Joseph Albert (known as Albert Libertad or Libertad) (24 November 1875 – 12 November 1908) was an individualist anarchist militant and writer from France who edited the influential anarchist publication L’Anarchie. (From: Wikipedia.org.)
The Joy of Life
Wearied by the struggle of life, how many close their eyes, fold their arms, stop short, powerless and discouraged. How many, and they among the best, abandon life as unworthy of continuance. With the assistance of some fashionable theories, and of a prevalent neurasthenia, some men have come to regard death as the supreme liberation.
To those who hold this view, society replies with the usual clichés.
It speaks of the “moral” purpose of life; argues that one has no right to kill himself, that “moral” sorrows must be borne courageously, that a man has duties, that the suicide is a coward or an “egoist”, etc. etc. All of these phrases are religious in tone; and none of them are of genuine significance in rational discussion.
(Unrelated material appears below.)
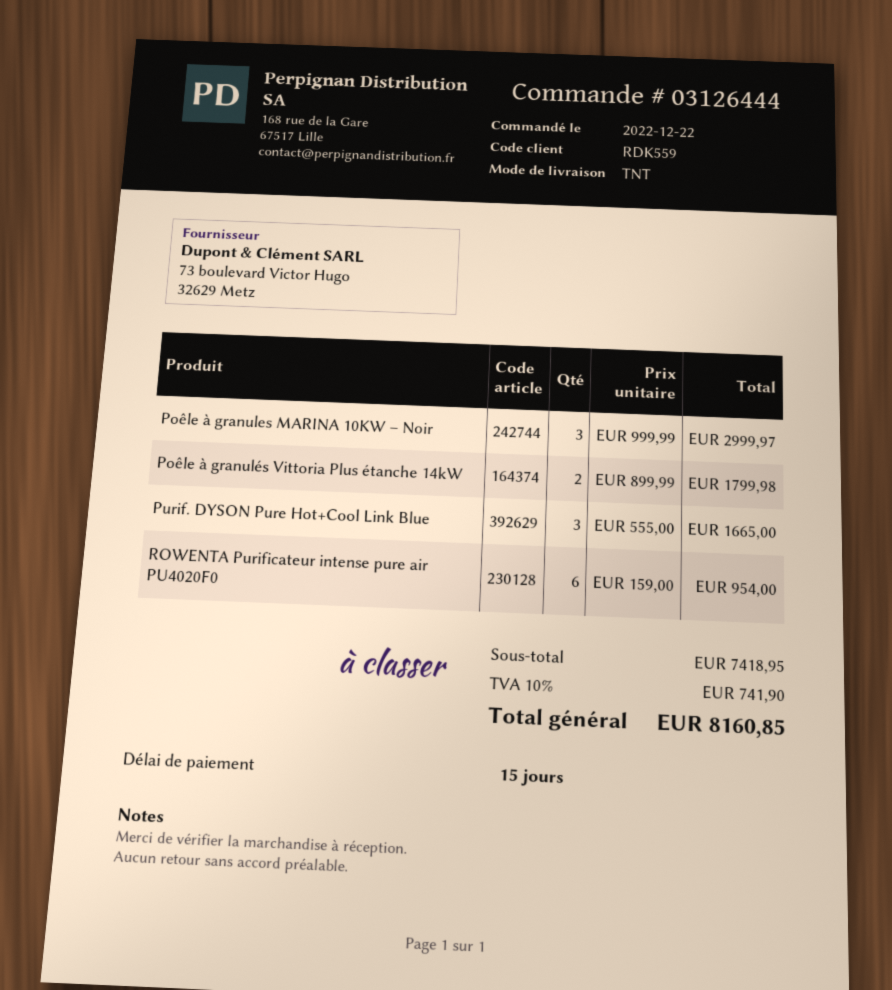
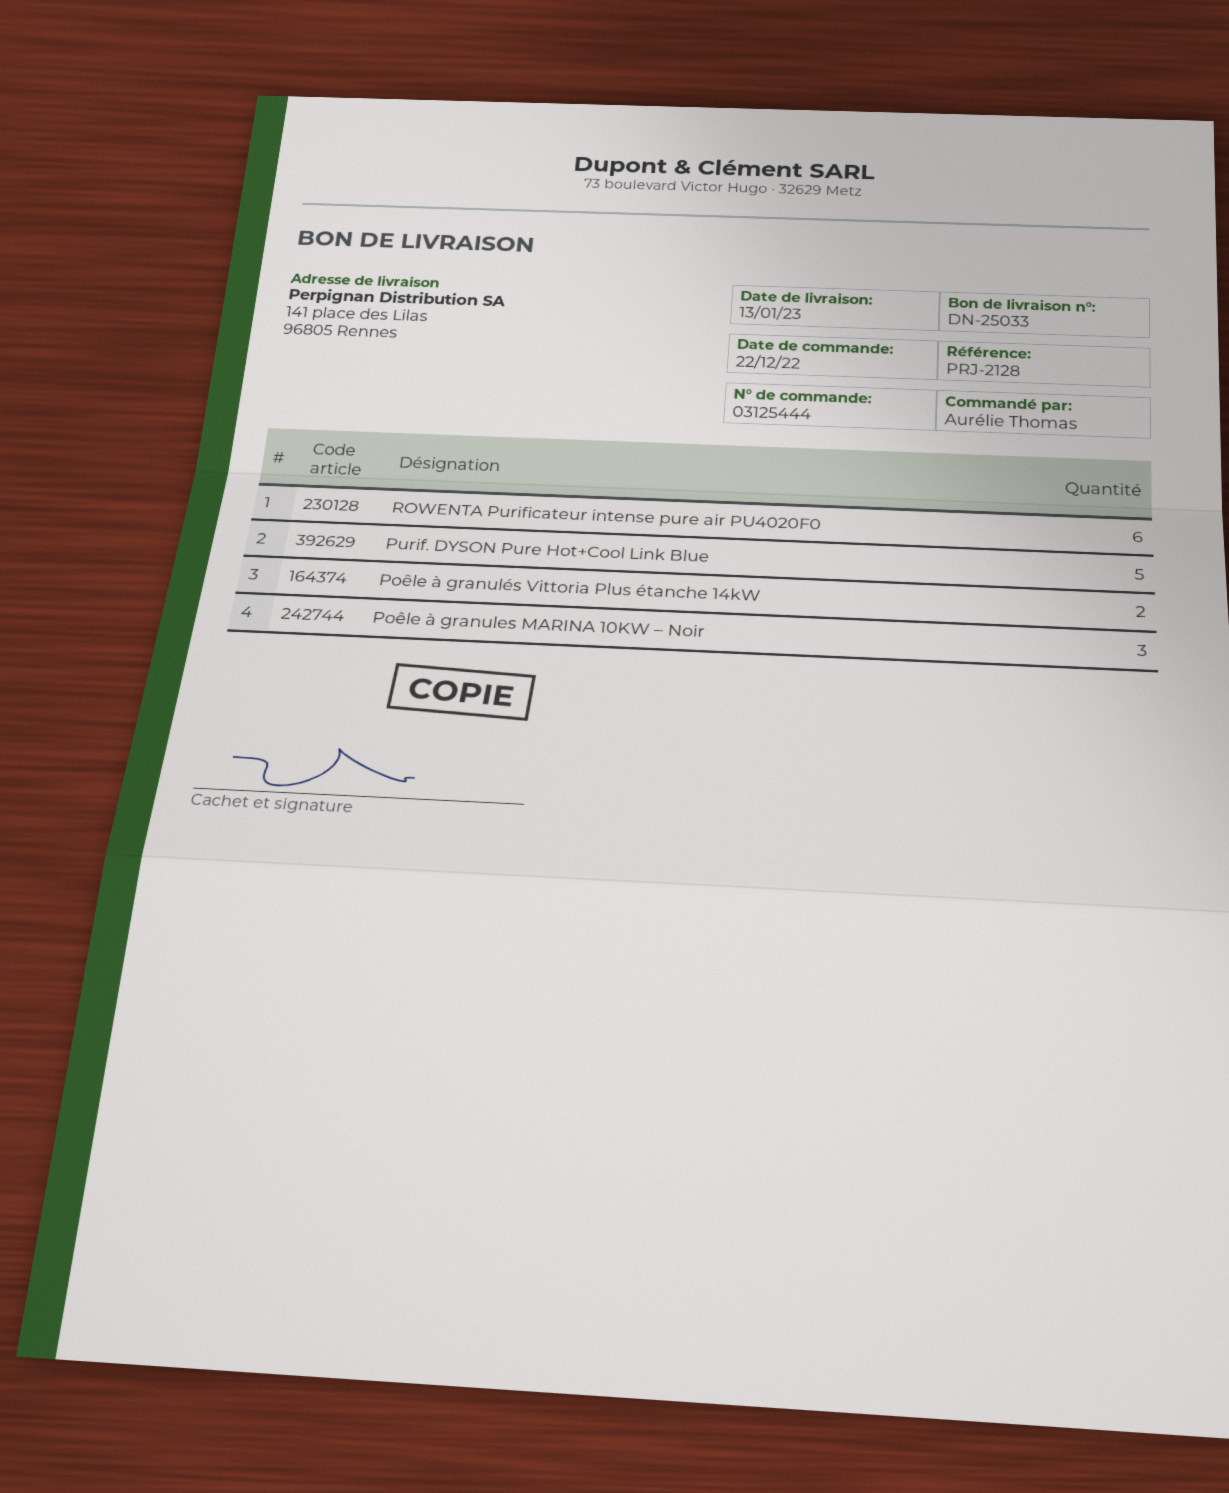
order number: 03126444 -> 03125444
Purif. DYSON Pure Hot+Cool Link Blue: 3 -> 5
What after all is suicide?
Suicide is the final act in a series of actions that we all tend to carry out, which arise from our reaction against our environment, or from that environment’s reaction against us.
Every day we commit suicide partially. I commit suicide when I consent to inhabit a dwelling where the sun never shines, a room where the ventilation is so inadequate that I feel like I am suffocated when I wake up.
I commit suicide when I spend hours on work that absorbs an amount of energy which I am not able to recapture, or when I engage in activity which I know to be useless.
I commit suicide whenever I enter into the barracks to obey men and laws that oppress me.
I commit suicide whenever I grant the right to govern me for four years to another individual through the act of voting.
I commit suicide when I ask a magistrate or a priest for permission to love.
I commit suicide when I do not reclaim my liberty as a lover, as soon as the time of love is past.
Complete suicide is nothing but the final act of total inability to react against the environment.
These acts, which I have called partial suicides, are no less truly suicidal.
It is because I lack the strength to react against society, that I inhabit a place without sun and air, that I do not eat in accordance with my hunger or my taste, that I am a soldier or a voter, that I subject my love to laws or compulsion.
Workers daily commit mental suicide by leaving the mind inactive, by not letting it live, as they kill within themselves their enjoyment of the arts of painting, sculpture, music, which offer some relief from the cacophony which surrounds them.
There can be no question of right or duty, of cowardice or of courage in relation to suicide; it is purely a material problem, of power or lack of power. One hears it said, “Suicide is a human right when it constitutes a necessity ...” Or again, “one cannot take the right of life and death away from the proletariat.”
Shall one debate his right to breathe poorly, i.e., to kill most of the health-giving molecules to the advantage of the unhealthy ones? His right not to eat in accordance with his hunger, i.e., to kill his stomach? His right to obey, i.e., to murder his will? His right to love the woman designated by the law or chosen by the desire of one period forever, i.e., to slay all. the desires of days to come?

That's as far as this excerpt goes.